=== Work instructions ===
No line before the one holding "[354,882,362,893] b -> [33,901,49,912] -b" is wanted; restate word for word that line and all lines after it to the end of the entries, excluding pictures.
[Data to use — start]
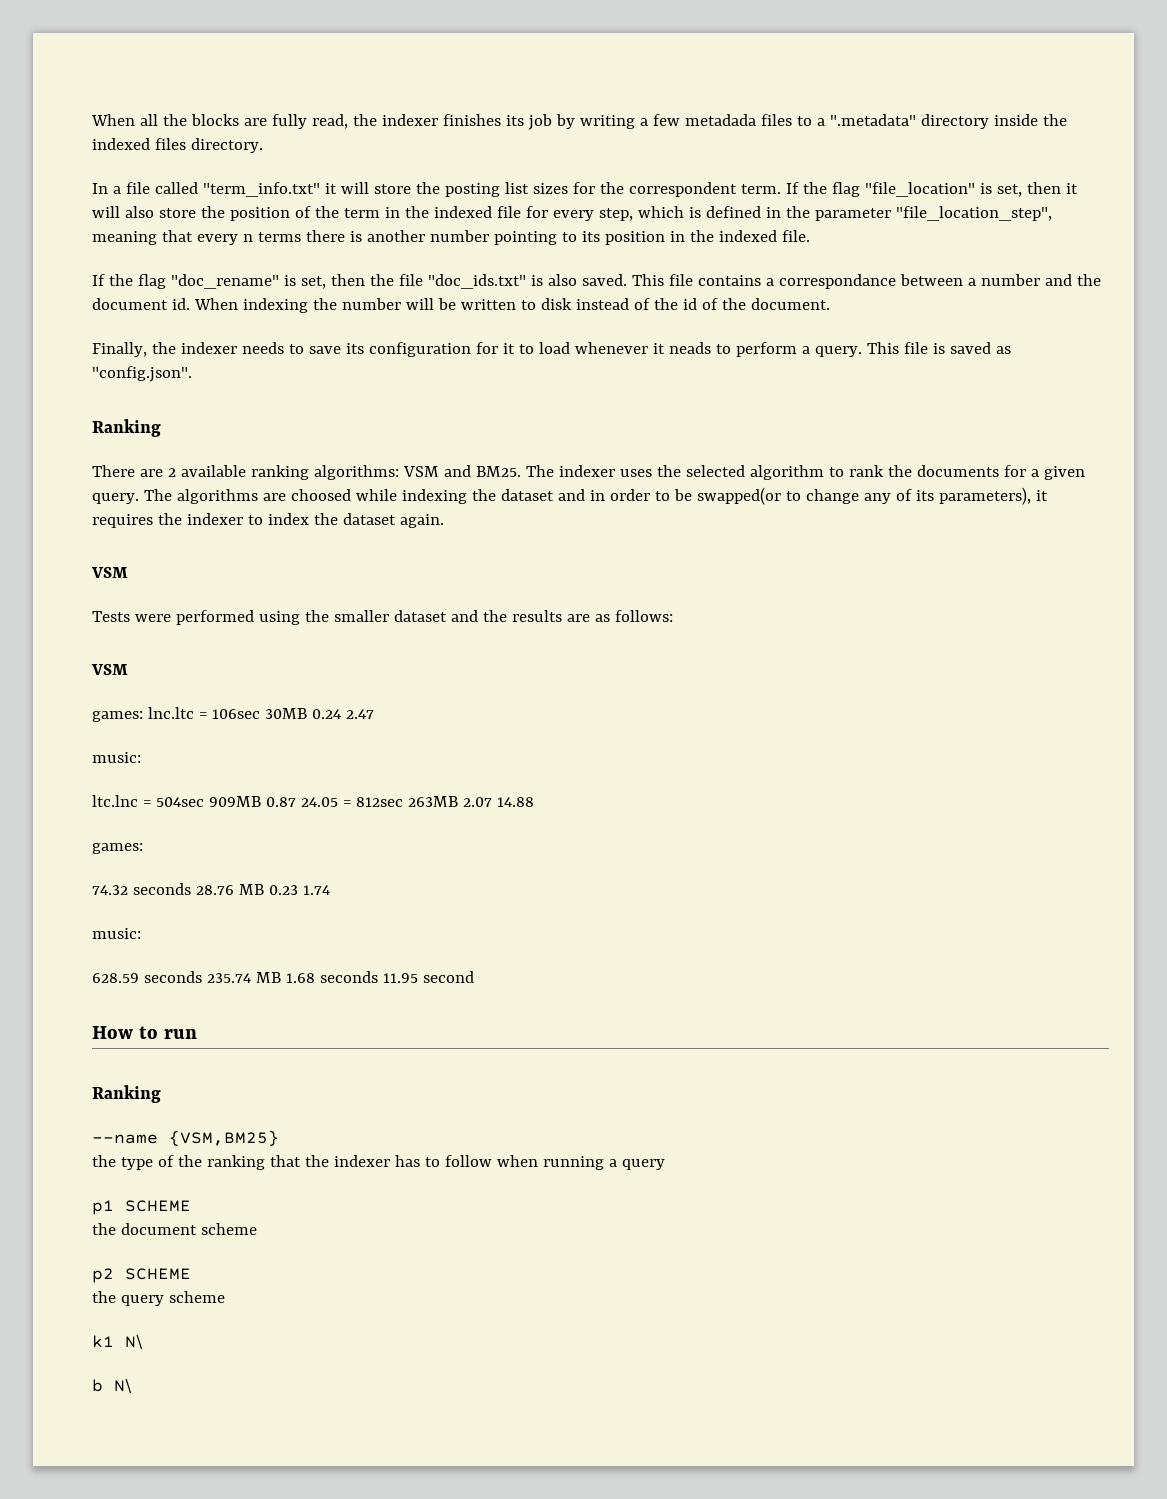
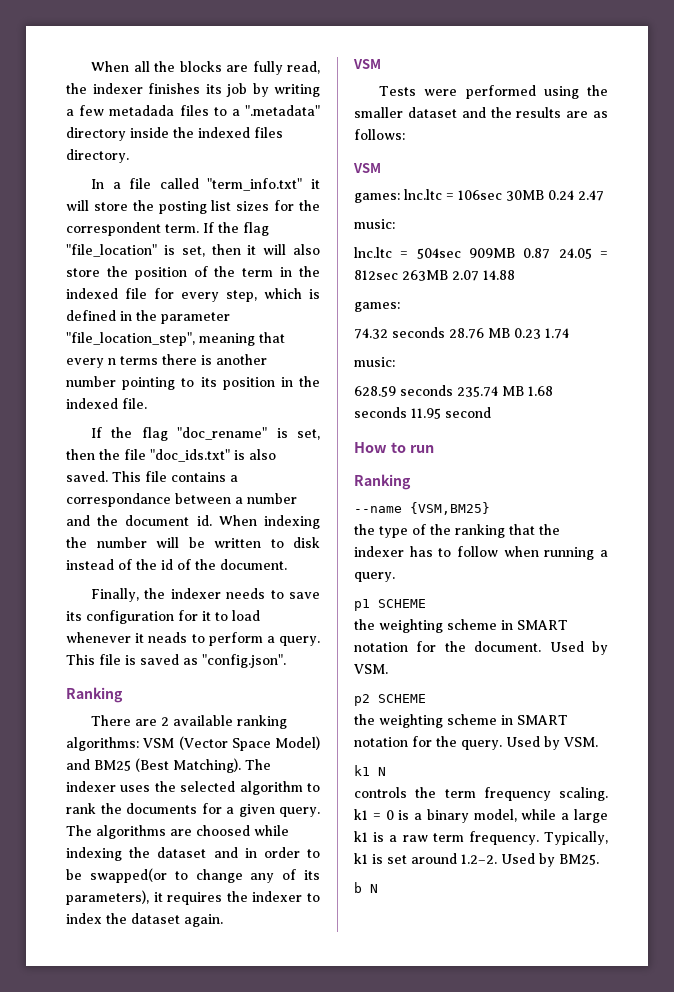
[443,465,521,477] and BM25. -> [178,736,320,751] [66,758,241,773] (Vector Space Model) and BM25 (Best Matching).
[92,795,138,807] ltc.lnc -> [354,247,392,258] lnc.ltc
[621,1159,665,1170] query -> [354,572,395,582] query.
[120,1223,257,1235] document scheme -> [379,619,568,633] [354,641,608,655] [354,664,388,674] weighting scheme in SMART notation for the document. Used by VSM.
[120,1291,225,1306] [92,1335,143,1349] query scheme // k1 N\ -> [379,714,568,728] [354,736,598,750] [354,765,386,776] [354,787,608,801] [354,809,608,823] [354,831,608,845] [354,853,599,867] weighting scheme in SMART notation for the query. Used by VSM. // k1 N // controls the term frequency scaling. k1 = 0 is a binary model, while a large k1 is a raw term frequency. Typically, k1 is set around 1.2–2. Used by BM25.
[114,1379,132,1393] N\ -> [370,884,378,893] N

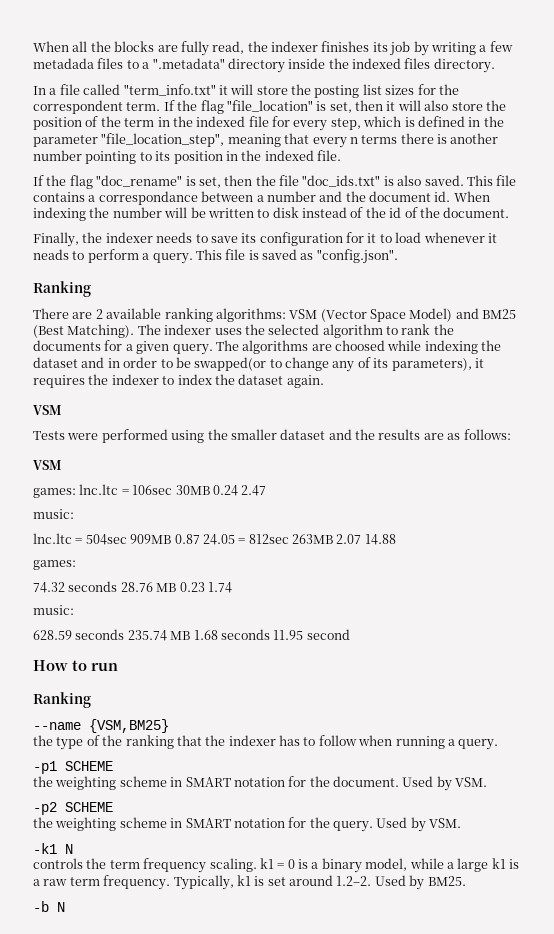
[354,599,370,611] p1 -> [33,761,57,774] -p1
[354,694,370,706] p2 -> [33,802,57,815] -p2
[354,765,370,776] k1 -> [33,843,57,854] -k1
[354,882,362,893] b -> [33,901,49,912] -b

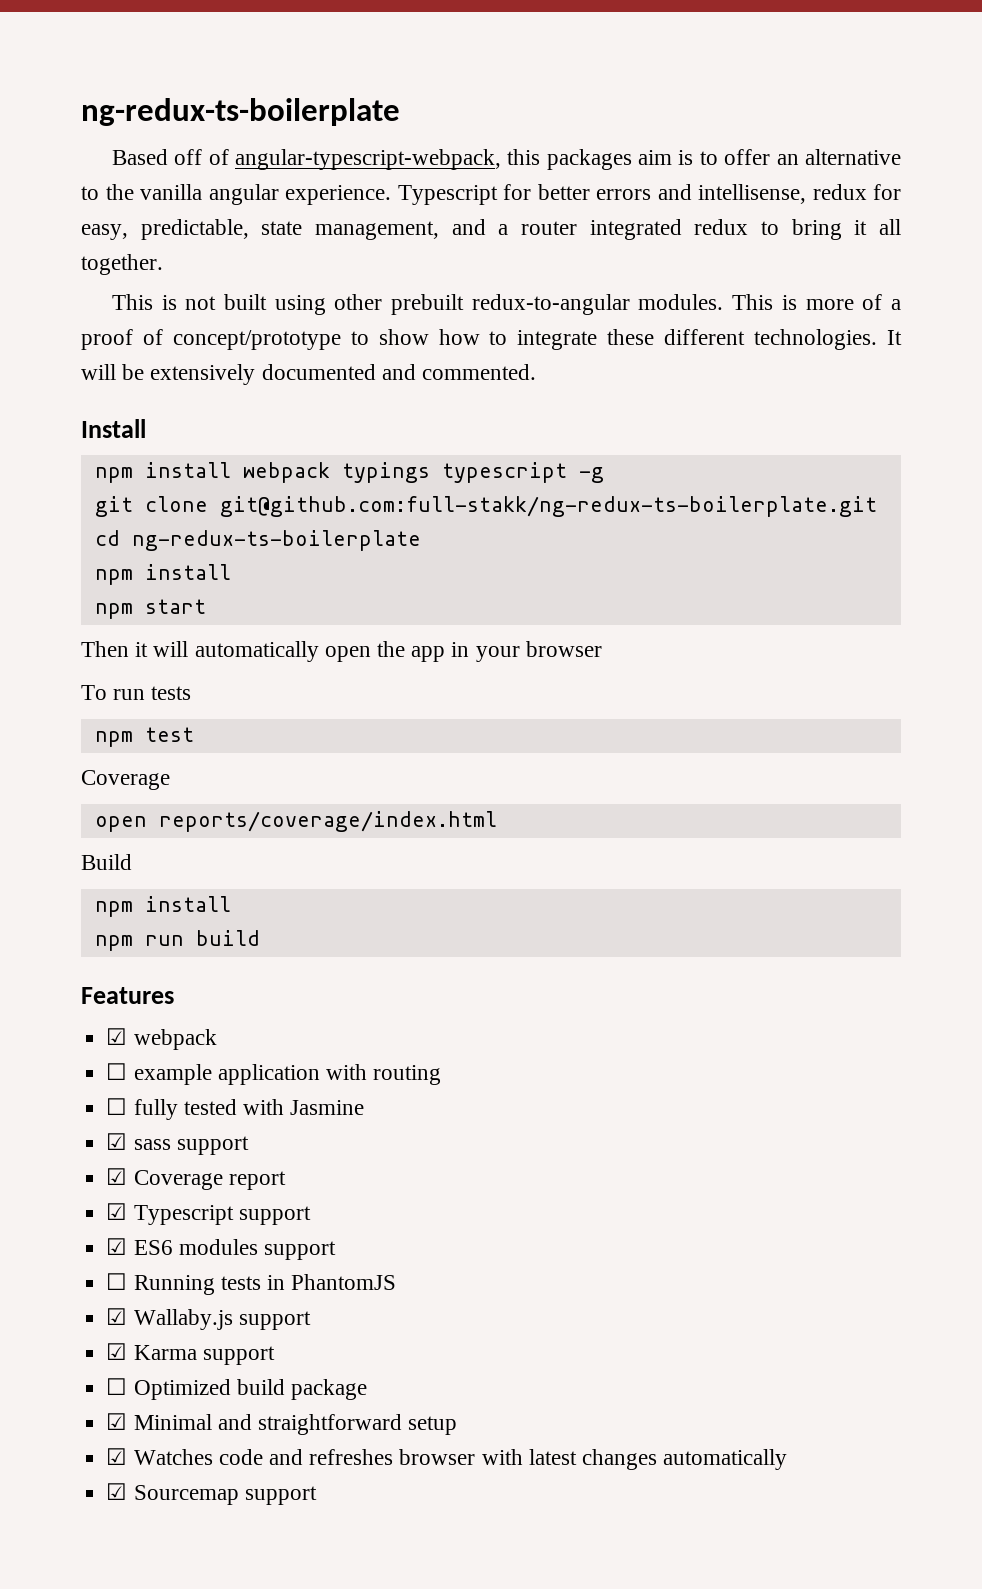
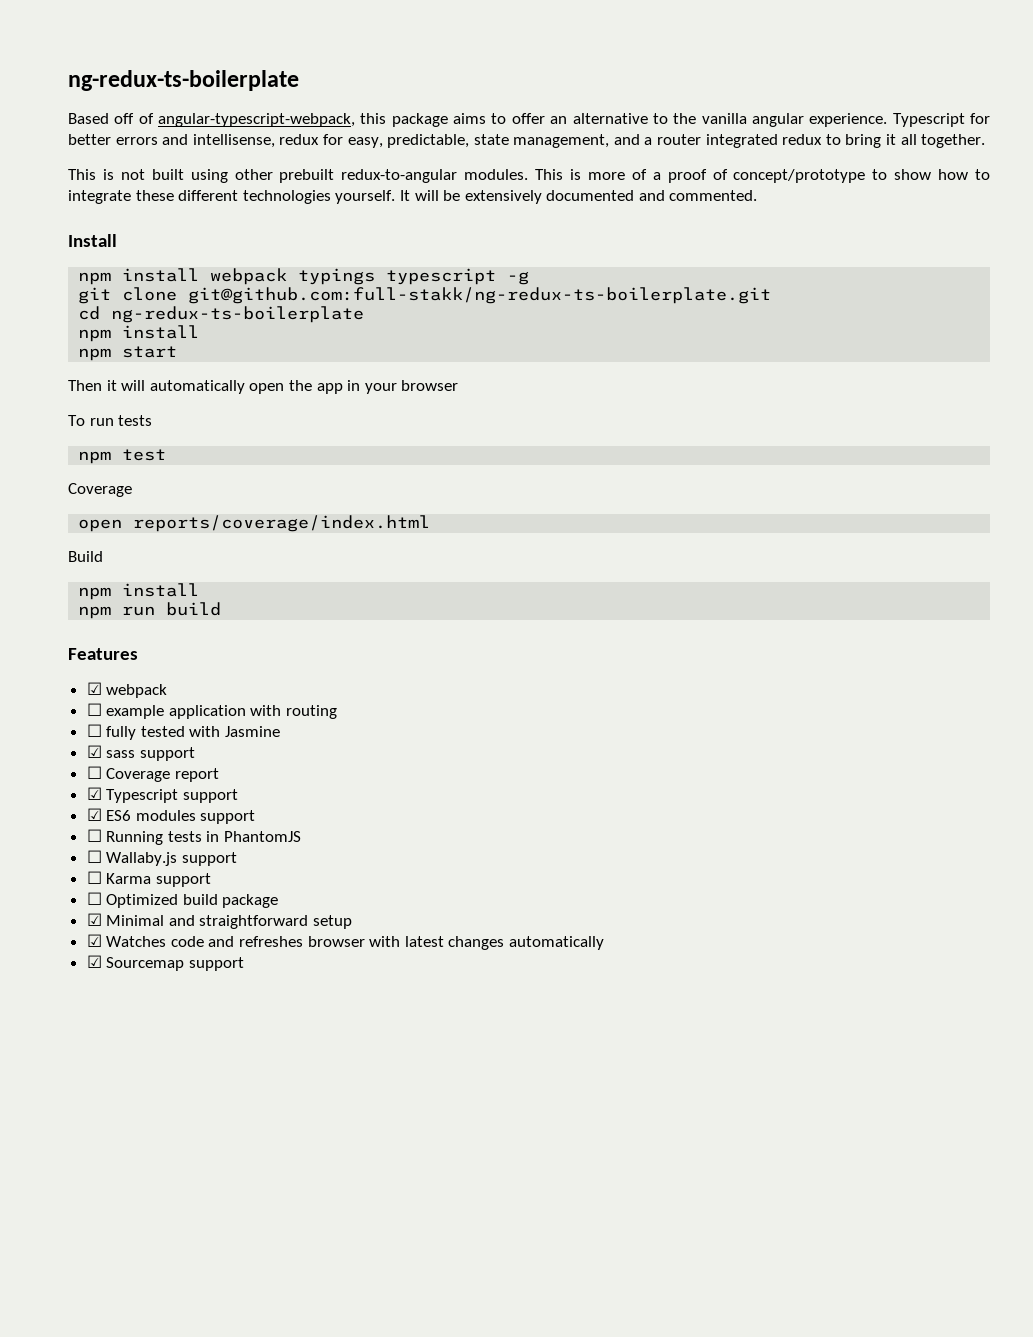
[546,149,694,170] packages aim is -> [391,113,487,127] package aims
[754,329,878,350] technologies. -> [242,190,396,204] technologies yourself.
[106,1168,128,1185] ☑ -> [86,766,102,779] ☐
[106,1308,128,1325] ☑ -> [86,850,102,863] ☐
[106,1343,128,1360] ☑ -> [86,871,102,884] ☐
[Data to use — finish]
=== Result for this task ===
[354,882,362,893] b -> [33,901,49,912] -b

[546,149,694,170] packages aim is -> [391,113,487,127] package aims
[754,329,878,350] technologies. -> [242,190,396,204] technologies yourself.
[106,1168,128,1185] ☑ -> [86,766,102,779] ☐
[106,1308,128,1325] ☑ -> [86,850,102,863] ☐
[106,1343,128,1360] ☑ -> [86,871,102,884] ☐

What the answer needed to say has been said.